Con los niños no le había ido tan mal, aunque siempre hubo decepciones. En los tres años que llevaba de niñera había tenido cinco empleos, el más largo de diez meses, con una familia de Clerkenwell. Marido y mujer eran abogados. Tenían dos chicas y un chico, de diez, ocho y cuatro años respectivamente, y como era habitual entre las familias para las que trabajaba, los tres estaban enfadados todo el tiempo. No tenía ninguna teoría previa sobre los niños, los aceptaba como llegaban, pero empezaba a tener la impresión de que muchos pequeños estaban a la vez mimados y abandonados. Como no había visto nada parecido en Hungría, tardó algún tiempo en darse cuenta. Otro detalle era que aunque estaban acostumbrados a que no les hicieran caso, y que en consecuencia solían recurrir a muchos extremos para llamar la atención, no estaban en modo alguno acostumbrados a que les dijeran «No» y menos cuando «No» significaba exactamente eso. Así que se enfadaban para llamar la atención y se enfadaban cuando no se salían con la suya, y en total era mucho enfado. Resultaba agotador y también, aun cuando sabía que el enfado no era con ella, desmoralizador. Si el enfado se dirige contra nosotros, pensamos que es por nosotros, aunque otra parte de nuestro cerebro sepa que no es así. Los hijos de los abogados se habían comportado de aquel modo, y aunque Matya había sentido simpatía por ellos (cuando no estaban enfadados) y también por los padres (a quienes veía muy poco), había dejado el empleo, y sólo había tenido trabajos breves, de un par de semanas cada uno, hasta que empezó a trabajar para los Yount.

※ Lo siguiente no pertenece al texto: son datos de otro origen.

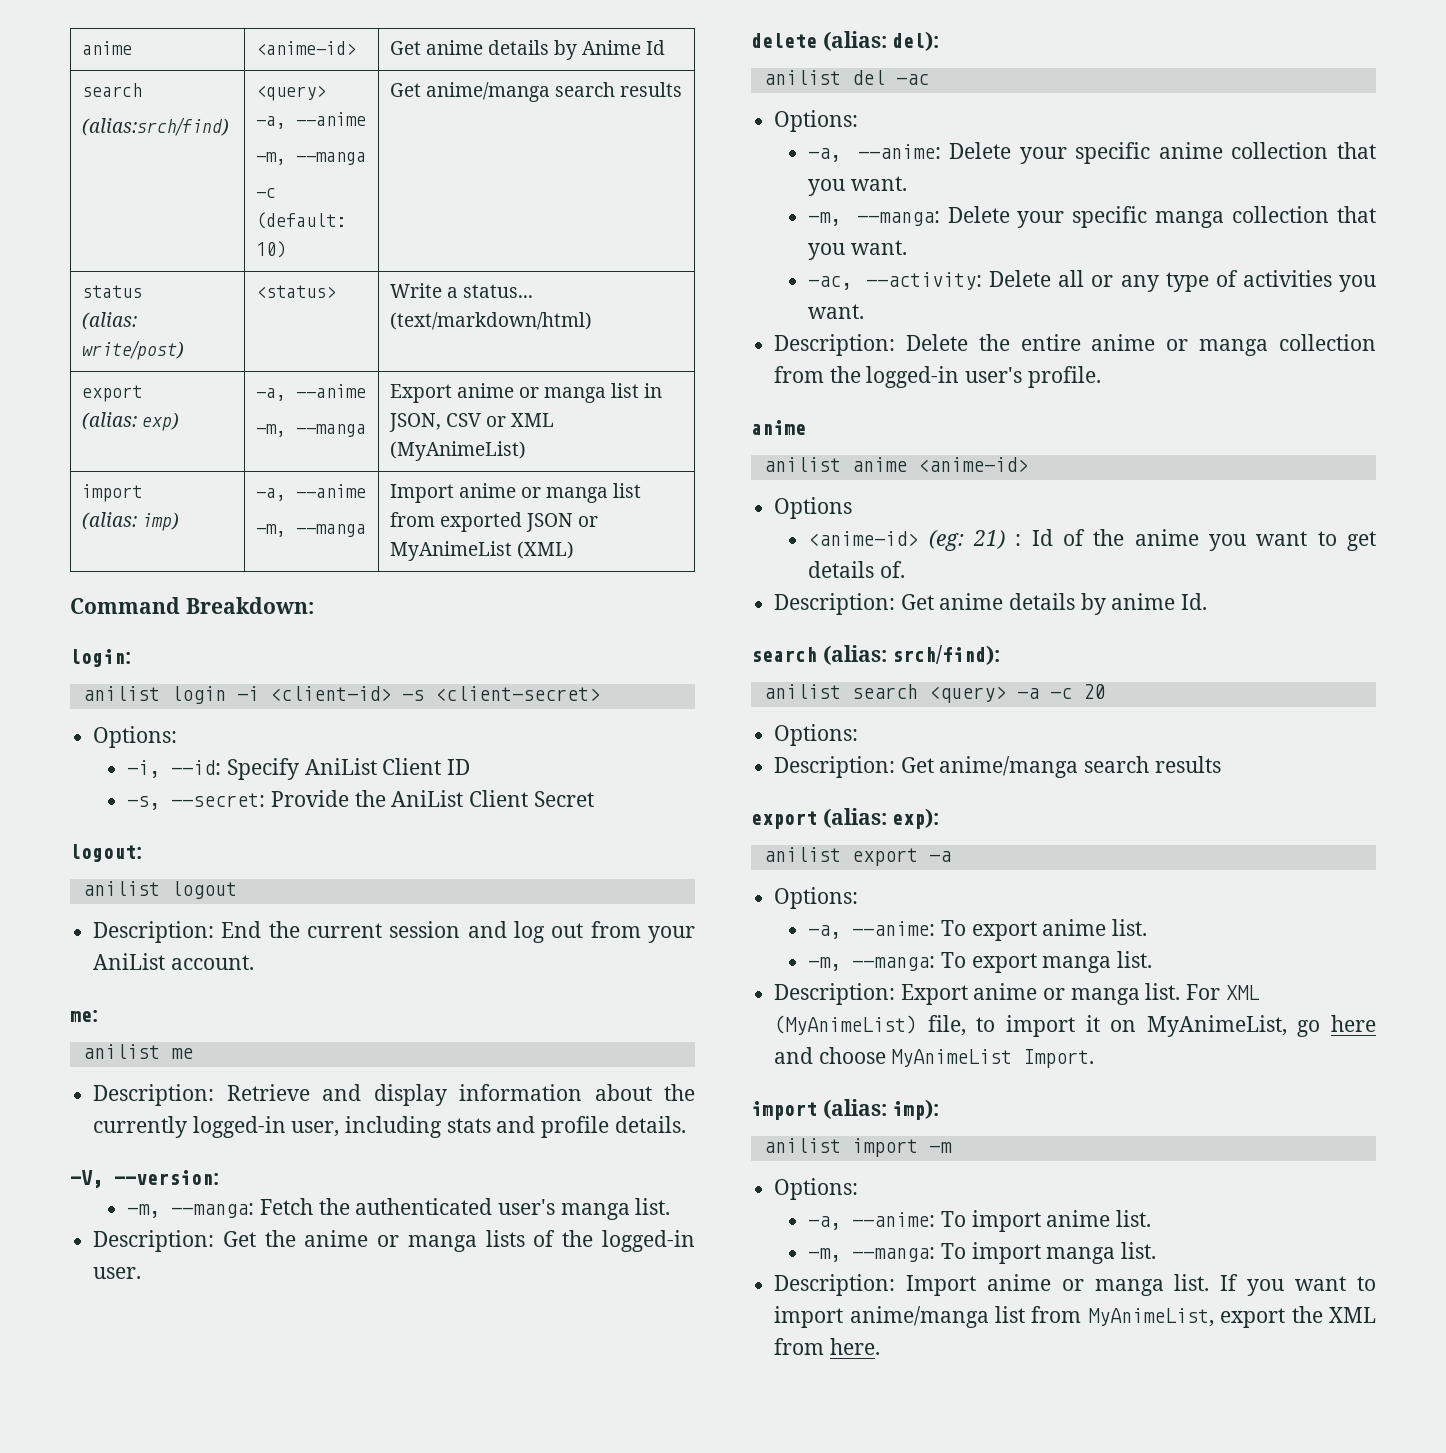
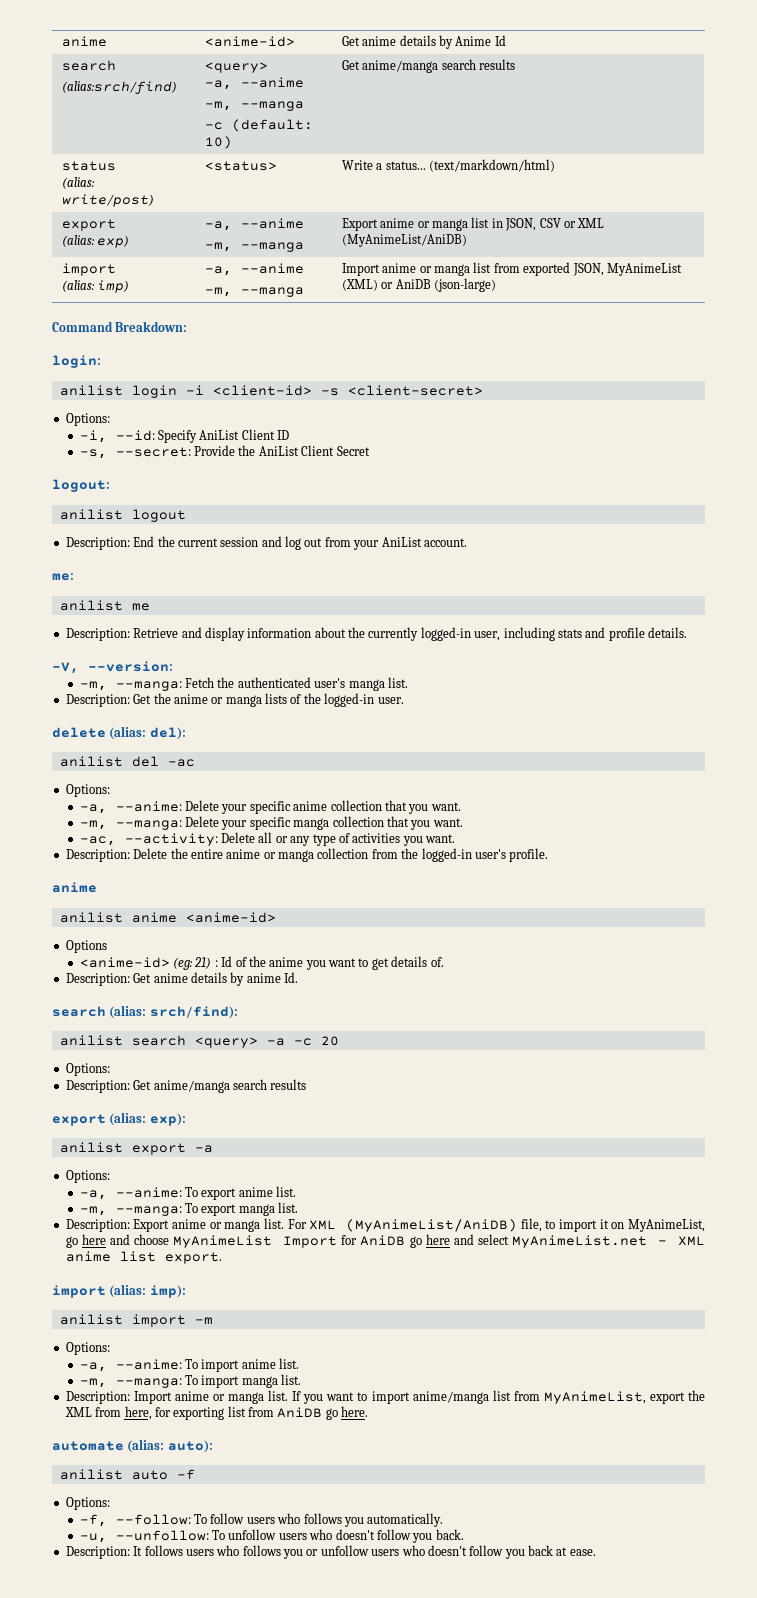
  status
  (alias: write/post) | <status> | Write a status... (text/markdown/html)
  export
  (alias: exp) | -a, --anime
- -m, --manga | Export anime or manga list in JSON, CSV or XML (MyAnimeList)
+ -m, --manga | Export anime or manga list in JSON, CSV or XML (MyAnimeList/AniDB)
  import
  (alias: imp) | -a, --anime
- -m, --manga | Import anime or manga list from exported JSON or MyAnimeList (XML)
+ -m, --manga | Import anime or manga list from exported JSON, MyAnimeList (XML) or AniDB (json-large)
- For XML (MyAnimeList) file, to import it on MyAnimeList, go here and choose MyAnimeList Import.
+ For XML (MyAnimeList/AniDB) file, to import it on MyAnimeList, go here and choose MyAnimeList Import for AniDB go here and select MyAnimeList.net - XML anime list export.
- If you want to import anime/manga list from MyAnimeList, export the XML from here.
+ If you want to import anime/manga list from MyAnimeList, export the XML from here, for exporting list from AniDB go here.
+ automate (alias: auto):
+ anilist auto -f
+ Options:
+ -f, --follow: To follow users who follows you automatically.
+ -u, --unfollow: To unfollow users who doesn't follow you back.
+ Description: It follows users who follows you or unfollow users who doesn't follow you back at ease.

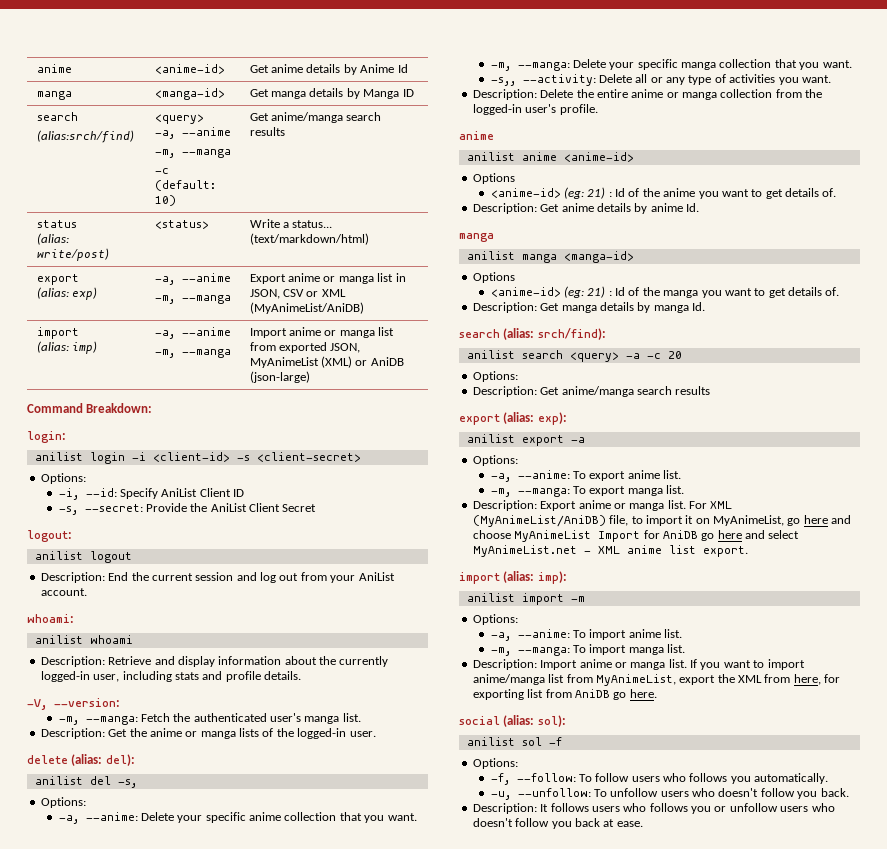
+ manga | <manga-id> | Get manga details by Manga ID
- me:
- anilist me
+ whoami:
+ anilist whoami
- anilist del -ac
+ anilist del -s,
- -ac, --activity: Delete all or any type of activities you want.
+ -s,, --activity: Delete all or any type of activities you want.
  Description: Get anime details by anime Id.
+ manga
+ anilist manga <manga-id>
+ Options
+ <anime-id> (eg: 21) : Id of the manga you want to get details of.
+ Description: Get manga details by manga Id.
- automate (alias: auto):
- anilist auto -f
+ social (alias: sol):
+ anilist sol -f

Todo lo cual se reducía a que la química no había funcionado. Pero en el caso de Joshua se había pulsado la nota justa desde el principio. No habría sabido explicarlo, era sólo que se compenetraban totalmente, y no porque el niño fuera distinto de los demás niños ricos mimados-y-abandonados, ni tampoco porque no se enfadase. Era únicamente que el niño era Josh y ella lo quería y él la quería a ella.